◆ **YOUR TASK**:
Below is a listing with pictures in it. Copy it exactly without them.

◆ **DATA SHOWN**:
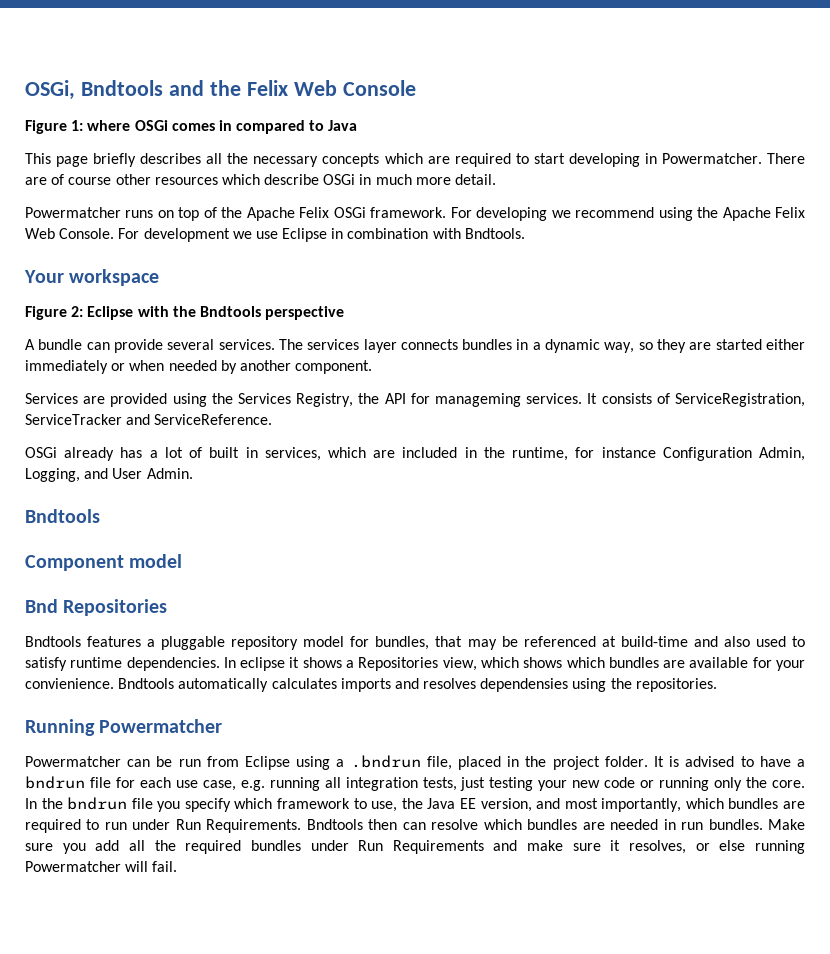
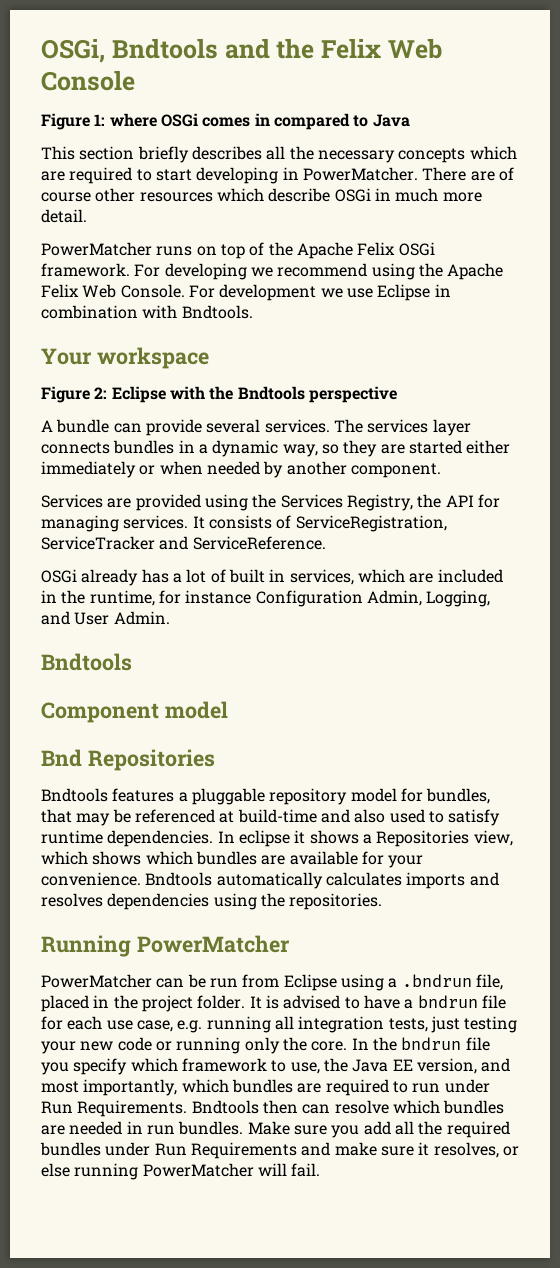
- This page briefly describes all the necessary concepts which are required to start developing in Powermatcher.
+ This section briefly describes all the necessary concepts which are required to start developing in PowerMatcher.
- Powermatcher runs on top of the Apache Felix OSGi framework.
+ PowerMatcher runs on top of the Apache Felix OSGi framework.
- Services are provided using the Services Registry, the API for manageming services.
+ Services are provided using the Services Registry, the API for managing services.
- In eclipse it shows a Repositories view, which shows which bundles are available for your convienience.
+ In eclipse it shows a Repositories view, which shows which bundles are available for your convenience.
- Bndtools automatically calculates imports and resolves dependensies using the repositories.
+ Bndtools automatically calculates imports and resolves dependencies using the repositories.
- Running Powermatcher
- Powermatcher can be run from Eclipse using a .bndrun file, placed in the project folder.
+ Running PowerMatcher
+ PowerMatcher can be run from Eclipse using a .bndrun file, placed in the project folder.
- Make sure you add all the required bundles under Run Requirements and make sure it resolves, or else running Powermatcher will fail.
+ Make sure you add all the required bundles under Run Requirements and make sure it resolves, or else running PowerMatcher will fail.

◆ **EXERCISE RESULT**:
- This page briefly describes all the necessary concepts which are required to start developing in Powermatcher.
+ This section briefly describes all the necessary concepts which are required to start developing in PowerMatcher.
- Powermatcher runs on top of the Apache Felix OSGi framework.
+ PowerMatcher runs on top of the Apache Felix OSGi framework.
- Services are provided using the Services Registry, the API for manageming services.
+ Services are provided using the Services Registry, the API for managing services.
- In eclipse it shows a Repositories view, which shows which bundles are available for your convienience.
+ In eclipse it shows a Repositories view, which shows which bundles are available for your convenience.
- Bndtools automatically calculates imports and resolves dependensies using the repositories.
+ Bndtools automatically calculates imports and resolves dependencies using the repositories.
- Running Powermatcher
- Powermatcher can be run from Eclipse using a .bndrun file, placed in the project folder.
+ Running PowerMatcher
+ PowerMatcher can be run from Eclipse using a .bndrun file, placed in the project folder.
- Make sure you add all the required bundles under Run Requirements and make sure it resolves, or else running Powermatcher will fail.
+ Make sure you add all the required bundles under Run Requirements and make sure it resolves, or else running PowerMatcher will fail.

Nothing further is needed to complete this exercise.